Based on data from American English conversations, Schegloff (1996, 2000, 2001) specifies that TCU-continuations (a.k.a. increments) are “grammatically fitted, or symbiotic with, that prior TCU”. However, turning to cross-linguistic data, it is found that grammatically-fitted TCU-continuations are less prototypical in other languages (Vorreiter 2003, Auer 2007, Luke 2007), specifically Mandarin Chinese (henceforth “Chinese”). Despite having a variety of grammatical constituents that typically appear before the head element under a normative syntactic structure in Chinese, Chinese speakers do in fact frequently break syntactic “decorum” by extending a TCU with a syntactically discontinuous constituent. On the other hand, syntactically continuous TCU-continuations are also abundantly found in Chinese conversations, formulated via grammatical environment specific to the Chinese language. This empirical study details the typology of Chinese TCU-continuations following the classificatory categories set out by Couper-Kuhlen and Ono (2007).

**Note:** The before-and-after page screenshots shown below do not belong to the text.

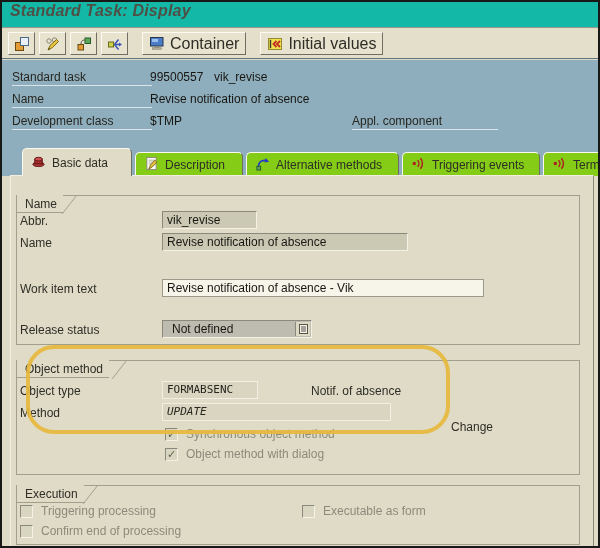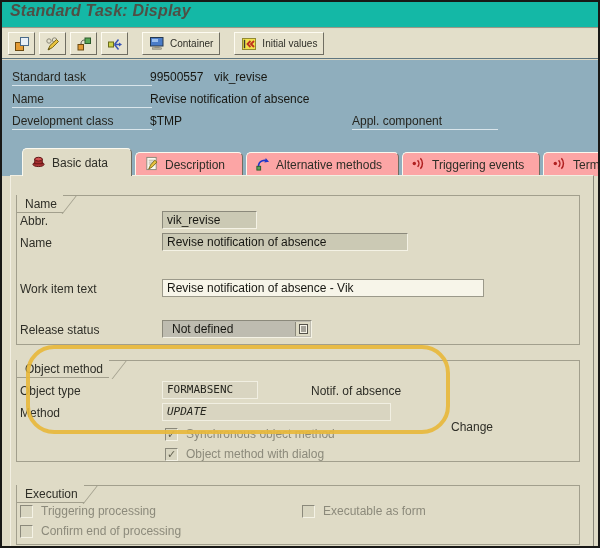--- a/index.html
+++ b/index.html
@@ -27,7 +27,7 @@
     border-top:1px solid #FDFBF1; border-left:1px solid #FDFBF1;
     border-bottom:1px solid #706E62; border-right:1px solid #706E62;
     display:inline-flex; align-items:center; gap:5px; padding:0 6px;
-    font-size:10px; color:#2E2E27; cursor:pointer;
+    font-size:16px; color:#2E2E27; cursor:pointer;
   }
   .tbtn.iconic { width:27px; justify-content:center; padding:0; }
   .tbtn svg { display:block; }

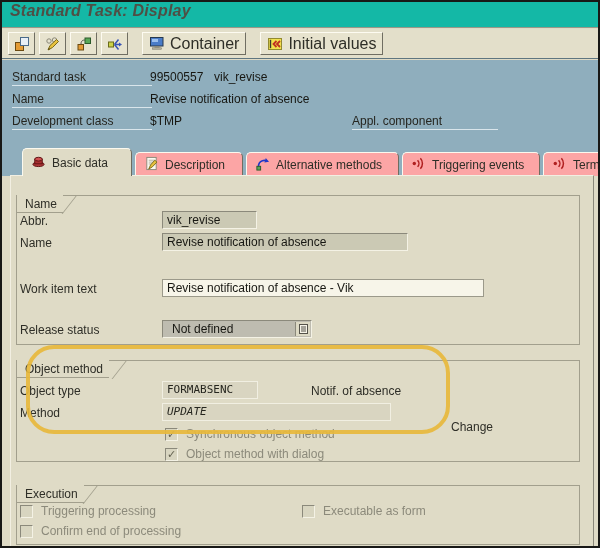--- a/index.html
+++ b/index.html
@@ -43,7 +43,7 @@
   .tabstrip { position:absolute; left:0; top:145px; right:0; height:29px; background:#8FAEBD; }
   .tab {
     position:absolute; bottom:0; height:24px;
-    background:#fca5a5;
+    background:#84cc16;
     border-top:1px solid #FBF9EF; border-left:1px solid #FBF9EF; border-right:1px solid #6F6D60;
     border-radius:5px 5px 0 0;
     display:flex; align-items:center; gap:6px; padding:0 8px;

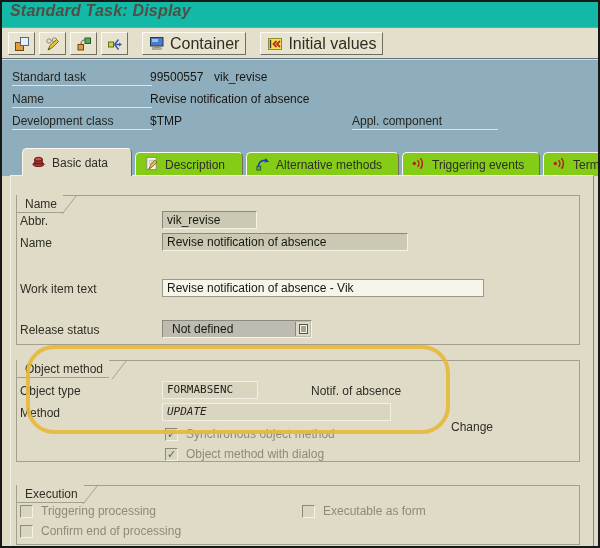--- a/index.html
+++ b/index.html
@@ -276,7 +276,7 @@
     </span>
   </div>
 
-  <div class="group" style="left:14px; top:358px; width:564px; height:102px;">
+  <div class="group" style="left:14px; top:358px; width:564px; height:115px;">
     <span class="gtitle">Object method</span>
     <span class="gslant" style="left:102px;"></span>
   </div>

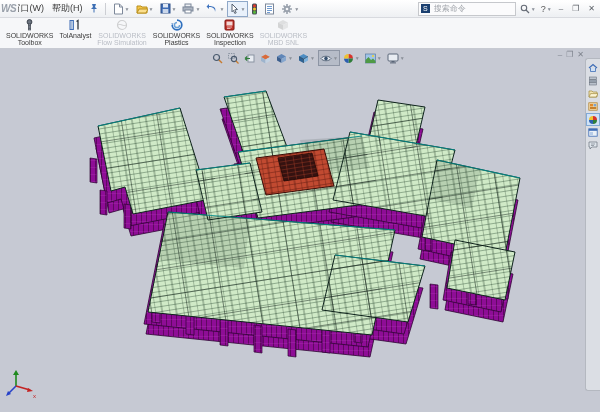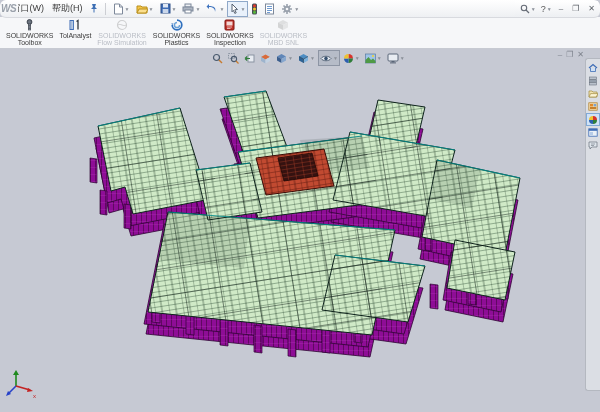--- a/index.html
+++ b/index.html
@@ -9,7 +9,7 @@
   
   .titlebar{position:absolute;top:0;left:0;right:0;height:17px;
     background:linear-gradient(#ffffff,#eef0f3);border-bottom:1px solid #d8dadf;
-    display:flex;align-items:center;font-size:9px;color:#3b3b3b;z-index:30;border-radius:6px;}
+    display:flex;align-items:center;font-size:9px;color:#3b3b3b;z-index:30;}
   .logo-partial{color:#9aa1ab;font-weight:bold;font-style:italic;font-size:10px;
     padding:0 2px 0 1px;letter-spacing:-.5px;}
   .menu-item{padding:0 4px;white-space:nowrap;}

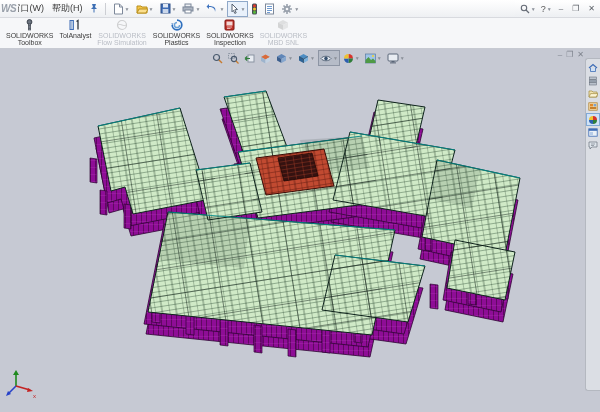--- a/index.html
+++ b/index.html
@@ -143,6 +143,10 @@
 
 
     <div class="tb-right">
+      <span class="search-box">
+        <span class="sw-badge">S</span>
+        <input placeholder="搜索命令" style="">
+      </span>
       <span class="mini">
         <svg width="10" height="10" viewBox="0 0 10 10">
             <circle cx="4" cy="4" r="2.7" fill="none" stroke="#666c76" stroke-width="1.1"></circle>

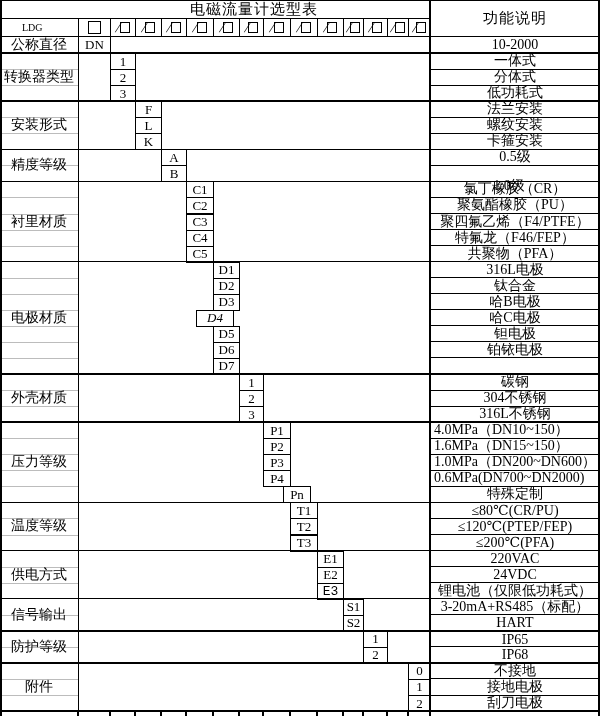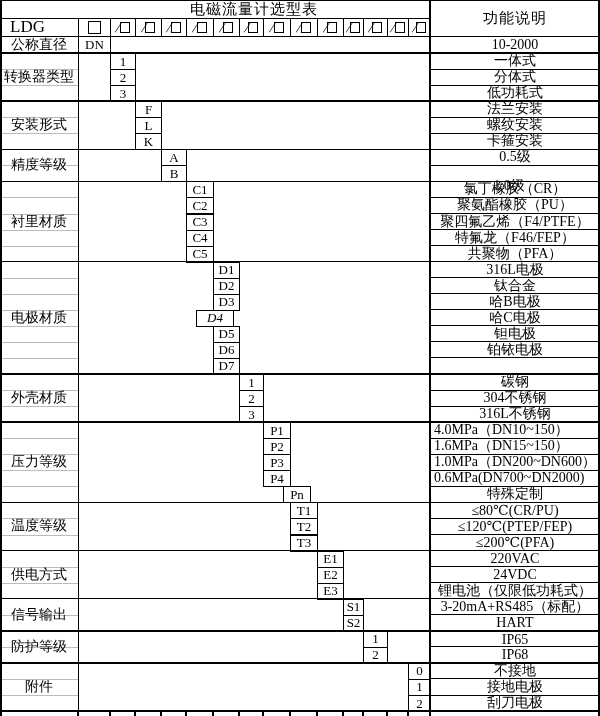--- a/index.html
+++ b/index.html
@@ -16,7 +16,7 @@
   .tick{position:absolute;background:#000;width:2px;height:5px;z-index:4;}
   .title{font-size:15px;letter-spacing:1px;}
   .fhead{font-size:15px;letter-spacing:1px;}
-  .ldg{justify-content:flex-start;padding-left:10px;font-size:17px;}
+  .ldg{justify-content:flex-start;padding-left:22px;font-size:10px;}
   .bx{display:inline-block;width:10px;height:11px;border:1px solid #000;
       box-sizing:border-box;vertical-align:middle;}
   .bx.big{width:13px;height:13px;}

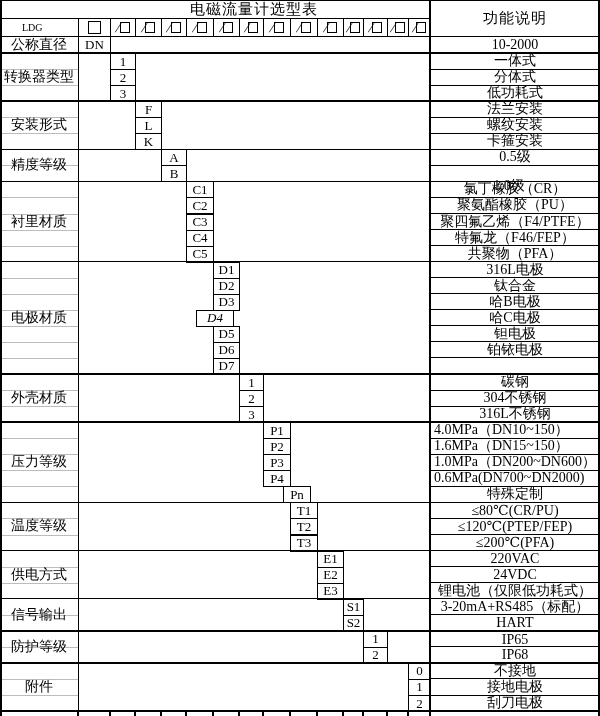--- a/index.html
+++ b/index.html
@@ -219,7 +219,7 @@
     <div class="cell func" style="left: 431px; top: 566.6px; width: 168px; height: 16.05px;">24VDC</div>
     <div class="line" style="left: 430px; top: 566.1px; width: 170px; height: 1px;"></div>
     <div class="gline" style="left: 0px; top: 582.65px; width: 78px; height: 1px;"></div>
-    <div class="cell codebox" style="left: 317px; top: 582.65px; width: 27px; height: 17.05px;">E3</div>
+    <div class="cell codebox" style="left: 317px; top: 582.65px; width: 27px; height: 17.05px; font-family: Liberation Mono, monospace;">E3</div>
     <div class="cell func" style="left: 431px; top: 582.65px; width: 168px; height: 16.05px;">锂电池（仅限低功耗式）</div>
     <div class="line" style="left: 430px; top: 582.15px; width: 170px; height: 1px;"></div>
     <div class="line" style="left: 0px; top: 597.9px; width: 600px; height: 1.6px;"></div>

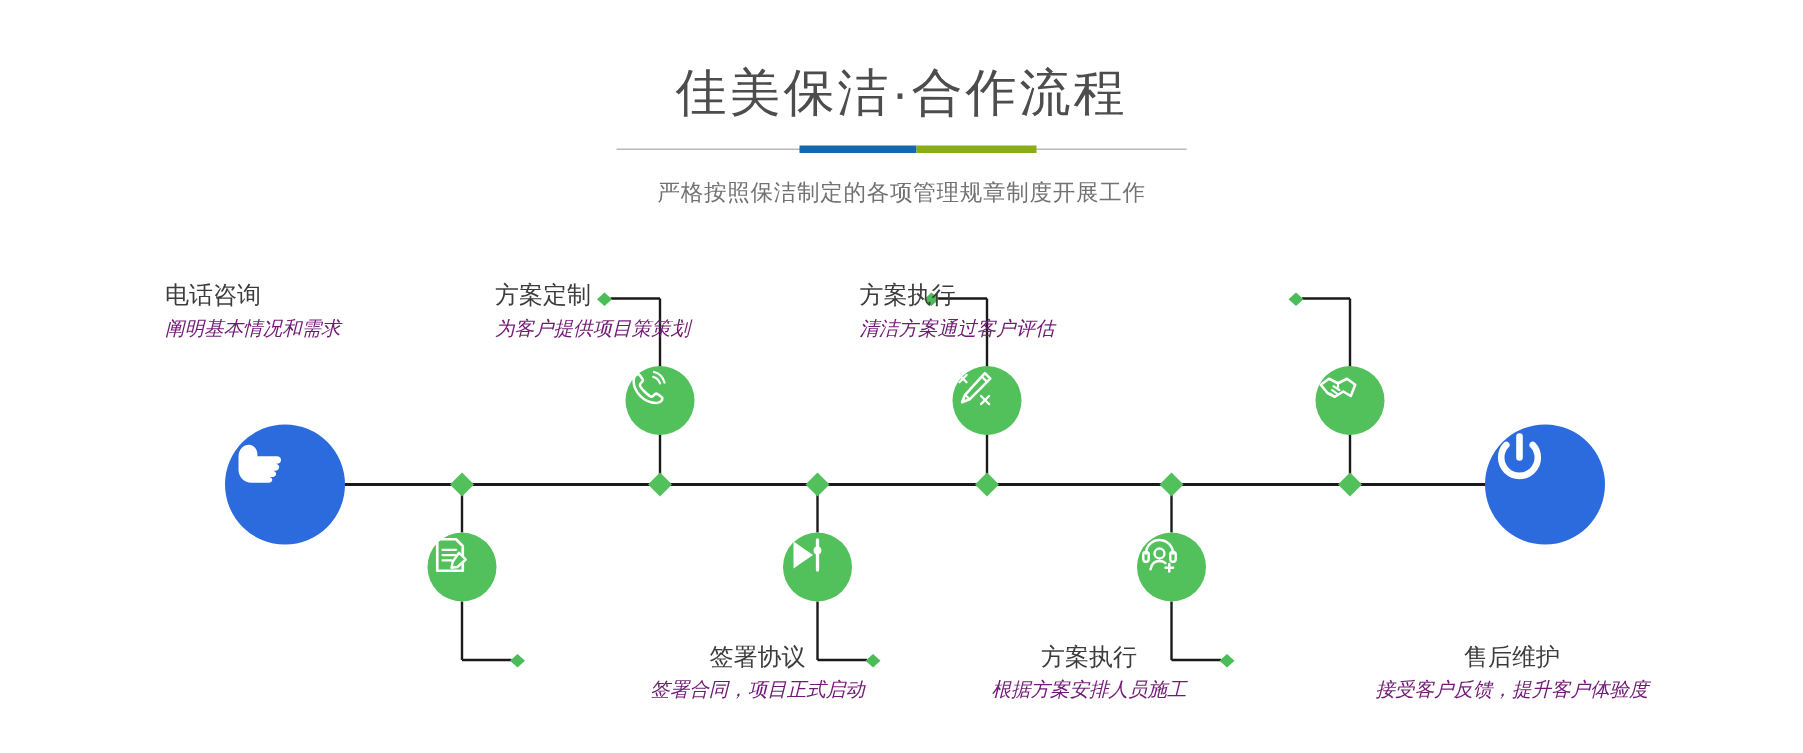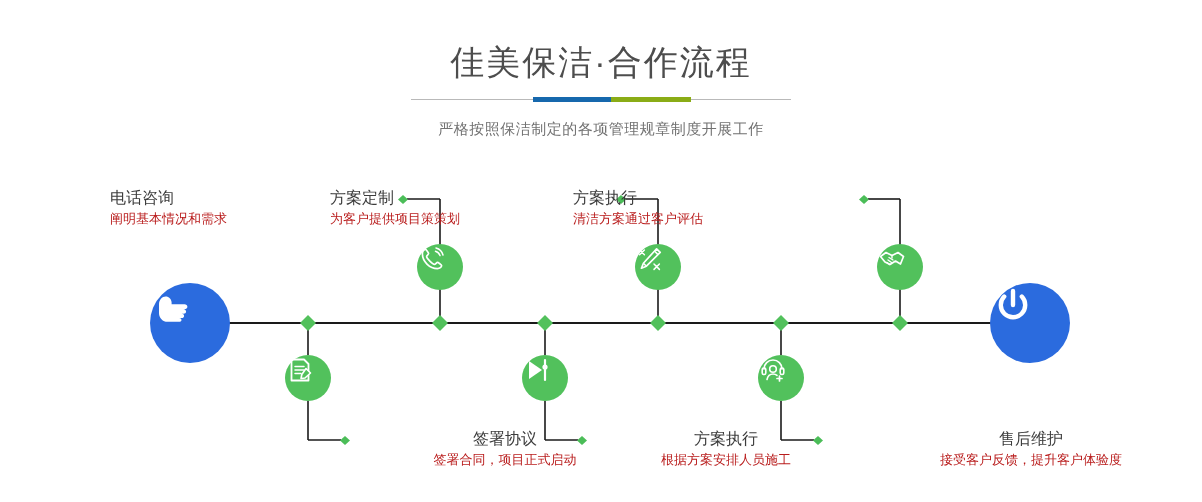--- a/index.html
+++ b/index.html
@@ -142,7 +142,8 @@
     display: block;
     font-size: 13px;
     line-height: 20px;
-    color: #b91c1c;
+    color: #701a75;
+    font-style: italic;
   }
 </style>
 </head>

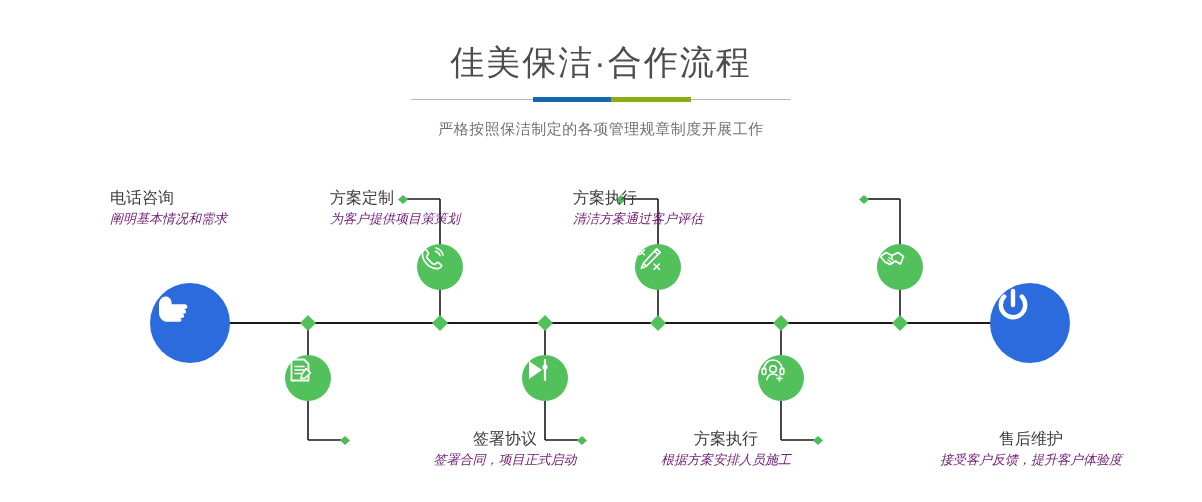--- a/index.html
+++ b/index.html
@@ -301,7 +301,7 @@
       <span class="lab-desc">根据方案安排人员施工</span>
     </div>
 
-    <div class="label below" style="left:871px; top:428px; width:320px;">
+    <div class="label below" style="left:848px; top:428px; width:320px;">
       <span class="lab-title">售后维护</span>
       <span class="lab-desc">接受客户反馈，提升客户体验度</span>
     </div>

In terms of what TCU-continuations may be doing, though often characterized as “afterthoughts”, a growing body of literature has shown that they are not the results of “sloppy” production, but may constitute a systematic practice performing a variety of interactional actions (Goodwin 1979; Ford, Fox & Thompson 2002; Kim 2007). A key finding is that these interactional functions may be pursued using different types of TCU-continuations. As such, though there may be preferential types of constituents or TCU-continuations for certain functions, there is little to suggest a strict form-function relationship. In other words, speakers are unconcerned with questions of form-function relationship, but utilize the constituent most germane to the required interactional function at that moment of unfolding talk for indexing ‘continuation’.
Finally, what we now know about TCU-continuations based on American English could well be revisited given how “incrementing” is done, and what they can do, in Chinese conversations. This dissertation concludes with some discussion on the how TCU-continuations as a form of ‘transition-space repair’ impacts on its shape and delivery at transition-relevance place; the relationship between TCU-continuations and a general preference for progressivity; as well as the theoretical implications on Emergent Grammar and Interactional Linguistics given the practice of TCU-continuations in conversation.